[Records from a data source]
Segment Open
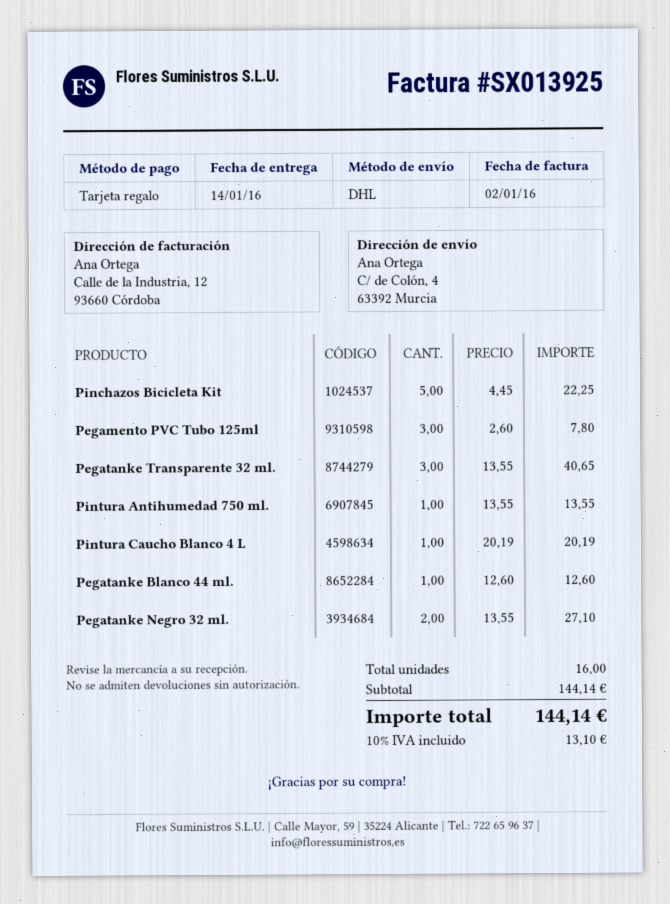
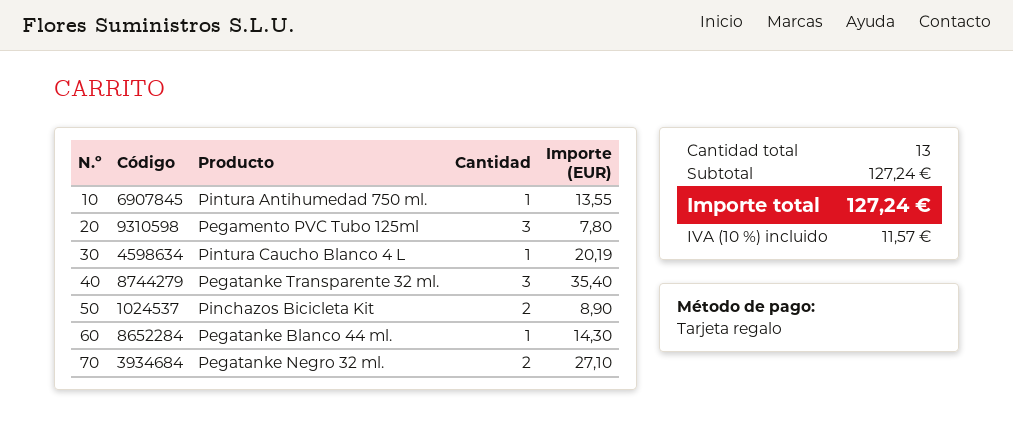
Pinchazos Bicicleta Kit: 5 for 22.25 -> 2 for 8.90
Pegatanke Transparente 32 ml.: 3 for 40.65 -> 3 for 35.40
Pegatanke Blanco 44 ml.: 1 for 12.60 -> 1 for 14.30
total quantity: 16 -> 13
subtotal: 144.14 -> 127.24
tax: 10% = 13.10 -> 10% = 11.57
total: 144.14 -> 127.24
Segment Closed
▶ Task to complete
Please write out all of the data verbatim, with no pictures in the copy.

▶ Answer below
Pinchazos Bicicleta Kit: 5 for 22.25 -> 2 for 8.90
Pegatanke Transparente 32 ml.: 3 for 40.65 -> 3 for 35.40
Pegatanke Blanco 44 ml.: 1 for 12.60 -> 1 for 14.30
total quantity: 16 -> 13
subtotal: 144.14 -> 127.24
tax: 10% = 13.10 -> 10% = 11.57
total: 144.14 -> 127.24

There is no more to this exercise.